>>>>>

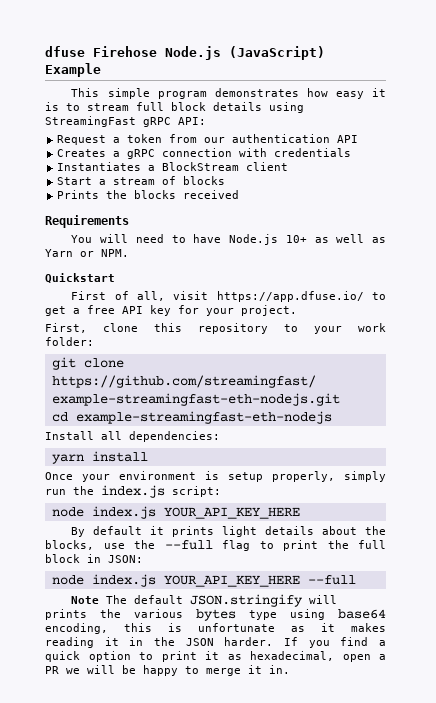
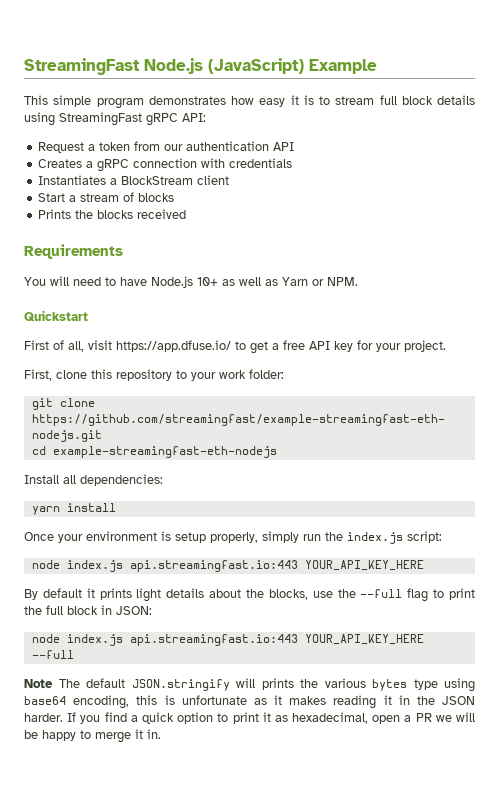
[45,46,157,57] dfuse Firehose -> [24,58,140,75] StreamingFast
(156, 512) none -> [129,560,298,572] api.streamingfast.io:443
(156, 580) none -> [129,634,298,646] api.streamingfast.io:443

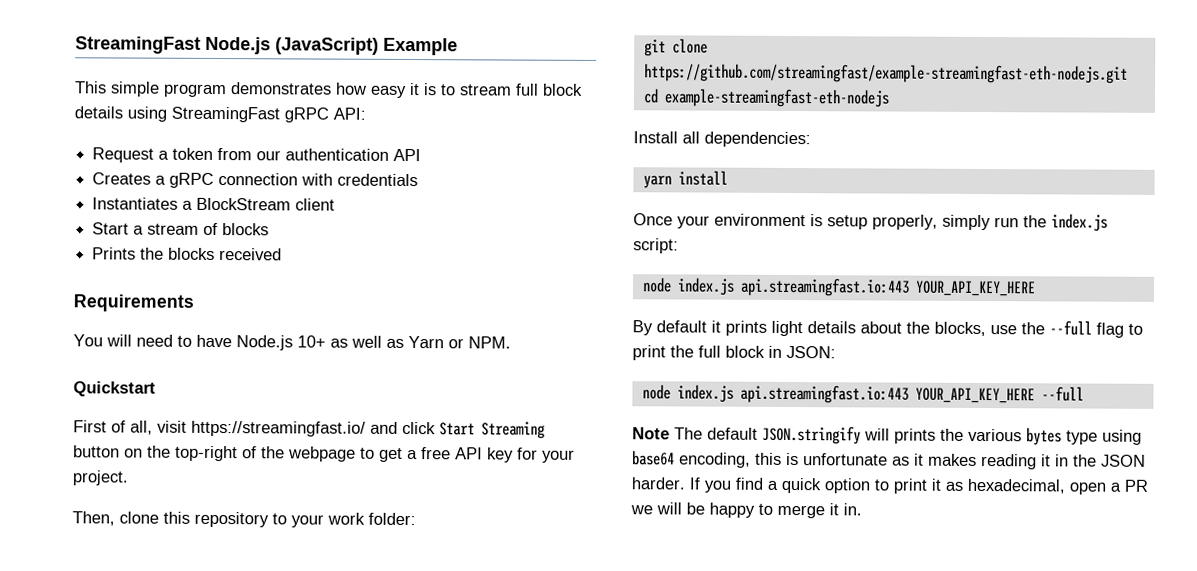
[116,340,231,352] https://app.dfuse.io/ -> [191,420,545,439] [73,445,356,462] https://streamingfast.io/ and click Start Streaming button on the top-right of the webpage
[24,369,52,381] First, -> [72,511,115,526] Then,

<<<<<

• _Your instructions_
Begin with the line that contains "[116,340,231,352] https://app.dfuse.io/ ->" and end with the last line of the material above. Set down that range exactly.

• _Output_
[116,340,231,352] https://app.dfuse.io/ -> [191,420,545,439] [73,445,356,462] https://streamingfast.io/ and click Start Streaming button on the top-right of the webpage
[24,369,52,381] First, -> [72,511,115,526] Then,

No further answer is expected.